* Problem
Only one stretch of the data below should be repeated: the lines from the line containing "Fruit Platter- Medium: 5 for 350.00 -> none" through the line containing "subtotal: 10924.70 -> 11063.95", inclusive, exactly as they are.

* Available data
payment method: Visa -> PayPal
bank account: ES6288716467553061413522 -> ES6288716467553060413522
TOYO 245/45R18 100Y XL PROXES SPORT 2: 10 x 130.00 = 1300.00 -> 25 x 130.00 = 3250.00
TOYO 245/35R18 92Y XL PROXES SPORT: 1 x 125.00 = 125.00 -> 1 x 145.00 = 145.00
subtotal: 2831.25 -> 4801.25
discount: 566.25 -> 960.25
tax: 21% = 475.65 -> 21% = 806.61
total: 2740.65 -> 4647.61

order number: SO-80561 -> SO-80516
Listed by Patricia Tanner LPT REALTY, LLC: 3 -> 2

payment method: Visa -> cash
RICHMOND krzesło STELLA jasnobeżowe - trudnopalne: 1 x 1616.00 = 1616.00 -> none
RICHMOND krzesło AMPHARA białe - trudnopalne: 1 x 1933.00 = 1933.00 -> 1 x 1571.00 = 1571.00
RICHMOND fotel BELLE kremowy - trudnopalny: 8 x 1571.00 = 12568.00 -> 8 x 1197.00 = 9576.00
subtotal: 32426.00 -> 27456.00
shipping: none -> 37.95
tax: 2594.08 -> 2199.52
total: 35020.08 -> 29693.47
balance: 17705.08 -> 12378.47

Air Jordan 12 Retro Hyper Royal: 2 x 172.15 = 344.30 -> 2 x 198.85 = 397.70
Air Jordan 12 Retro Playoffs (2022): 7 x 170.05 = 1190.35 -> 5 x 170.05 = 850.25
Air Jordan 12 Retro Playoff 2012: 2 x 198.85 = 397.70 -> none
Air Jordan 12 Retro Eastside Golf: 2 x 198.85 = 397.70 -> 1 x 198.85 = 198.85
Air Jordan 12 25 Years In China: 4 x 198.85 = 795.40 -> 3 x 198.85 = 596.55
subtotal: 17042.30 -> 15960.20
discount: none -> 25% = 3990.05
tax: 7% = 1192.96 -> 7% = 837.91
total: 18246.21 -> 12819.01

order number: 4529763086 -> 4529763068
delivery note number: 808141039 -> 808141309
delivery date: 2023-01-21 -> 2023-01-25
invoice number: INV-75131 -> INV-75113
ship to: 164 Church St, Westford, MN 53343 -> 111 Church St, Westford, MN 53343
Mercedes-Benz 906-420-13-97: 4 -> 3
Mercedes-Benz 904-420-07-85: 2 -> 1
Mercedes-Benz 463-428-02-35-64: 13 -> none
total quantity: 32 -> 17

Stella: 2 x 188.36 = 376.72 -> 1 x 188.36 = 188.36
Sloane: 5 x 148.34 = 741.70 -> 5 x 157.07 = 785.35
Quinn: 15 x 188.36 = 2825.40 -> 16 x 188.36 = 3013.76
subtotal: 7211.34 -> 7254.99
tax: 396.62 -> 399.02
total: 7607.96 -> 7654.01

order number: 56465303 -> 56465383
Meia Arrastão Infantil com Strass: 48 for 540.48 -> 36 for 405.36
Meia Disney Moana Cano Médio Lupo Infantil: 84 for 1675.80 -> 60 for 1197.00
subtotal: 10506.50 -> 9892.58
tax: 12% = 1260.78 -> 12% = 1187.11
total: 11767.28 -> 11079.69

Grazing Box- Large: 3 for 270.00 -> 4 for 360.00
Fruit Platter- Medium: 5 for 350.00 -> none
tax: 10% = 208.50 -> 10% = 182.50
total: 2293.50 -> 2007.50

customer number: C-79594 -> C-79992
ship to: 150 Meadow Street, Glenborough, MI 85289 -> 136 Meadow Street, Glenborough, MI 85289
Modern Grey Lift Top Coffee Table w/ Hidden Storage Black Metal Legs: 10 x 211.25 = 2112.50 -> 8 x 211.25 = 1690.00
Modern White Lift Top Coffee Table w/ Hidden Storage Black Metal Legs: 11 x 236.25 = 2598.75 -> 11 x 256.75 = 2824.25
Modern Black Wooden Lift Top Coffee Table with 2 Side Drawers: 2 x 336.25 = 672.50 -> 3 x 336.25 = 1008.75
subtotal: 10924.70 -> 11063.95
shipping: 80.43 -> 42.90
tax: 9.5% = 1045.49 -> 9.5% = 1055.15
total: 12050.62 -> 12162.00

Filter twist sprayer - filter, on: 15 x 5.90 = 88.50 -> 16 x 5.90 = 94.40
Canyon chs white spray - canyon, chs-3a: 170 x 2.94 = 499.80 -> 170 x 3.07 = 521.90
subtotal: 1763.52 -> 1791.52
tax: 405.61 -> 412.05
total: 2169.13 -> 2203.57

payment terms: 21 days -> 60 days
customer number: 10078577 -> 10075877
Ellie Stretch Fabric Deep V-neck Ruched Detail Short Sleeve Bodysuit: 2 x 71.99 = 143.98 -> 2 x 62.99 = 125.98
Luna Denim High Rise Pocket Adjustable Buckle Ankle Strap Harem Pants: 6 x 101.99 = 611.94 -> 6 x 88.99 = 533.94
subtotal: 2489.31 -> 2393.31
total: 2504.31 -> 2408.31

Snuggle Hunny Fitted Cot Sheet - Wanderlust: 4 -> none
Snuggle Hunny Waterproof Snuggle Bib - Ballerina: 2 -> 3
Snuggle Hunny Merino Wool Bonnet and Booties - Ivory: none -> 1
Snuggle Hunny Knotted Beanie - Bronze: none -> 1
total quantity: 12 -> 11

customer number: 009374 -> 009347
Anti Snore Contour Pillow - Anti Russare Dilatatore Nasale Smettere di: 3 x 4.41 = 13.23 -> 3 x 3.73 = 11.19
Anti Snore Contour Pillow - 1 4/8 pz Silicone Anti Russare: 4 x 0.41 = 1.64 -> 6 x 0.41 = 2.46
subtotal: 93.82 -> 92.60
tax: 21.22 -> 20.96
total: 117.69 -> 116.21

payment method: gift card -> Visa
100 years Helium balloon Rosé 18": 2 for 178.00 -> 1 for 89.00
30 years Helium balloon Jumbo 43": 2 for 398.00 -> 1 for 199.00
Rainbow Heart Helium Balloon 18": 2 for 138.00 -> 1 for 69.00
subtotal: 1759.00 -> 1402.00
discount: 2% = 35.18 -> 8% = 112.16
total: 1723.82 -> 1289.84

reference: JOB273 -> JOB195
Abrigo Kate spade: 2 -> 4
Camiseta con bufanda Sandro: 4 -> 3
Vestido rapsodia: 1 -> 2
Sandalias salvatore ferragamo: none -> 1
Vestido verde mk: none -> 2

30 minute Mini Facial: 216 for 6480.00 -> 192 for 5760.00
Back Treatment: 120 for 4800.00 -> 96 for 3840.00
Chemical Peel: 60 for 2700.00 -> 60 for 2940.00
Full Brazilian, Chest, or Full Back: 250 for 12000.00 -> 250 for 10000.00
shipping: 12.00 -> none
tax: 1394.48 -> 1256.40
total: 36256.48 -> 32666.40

* Written solution
Fruit Platter- Medium: 5 for 350.00 -> none
tax: 10% = 208.50 -> 10% = 182.50
total: 2293.50 -> 2007.50

customer number: C-79594 -> C-79992
ship to: 150 Meadow Street, Glenborough, MI 85289 -> 136 Meadow Street, Glenborough, MI 85289
Modern Grey Lift Top Coffee Table w/ Hidden Storage Black Metal Legs: 10 x 211.25 = 2112.50 -> 8 x 211.25 = 1690.00
Modern White Lift Top Coffee Table w/ Hidden Storage Black Metal Legs: 11 x 236.25 = 2598.75 -> 11 x 256.75 = 2824.25
Modern Black Wooden Lift Top Coffee Table with 2 Side Drawers: 2 x 336.25 = 672.50 -> 3 x 336.25 = 1008.75
subtotal: 10924.70 -> 11063.95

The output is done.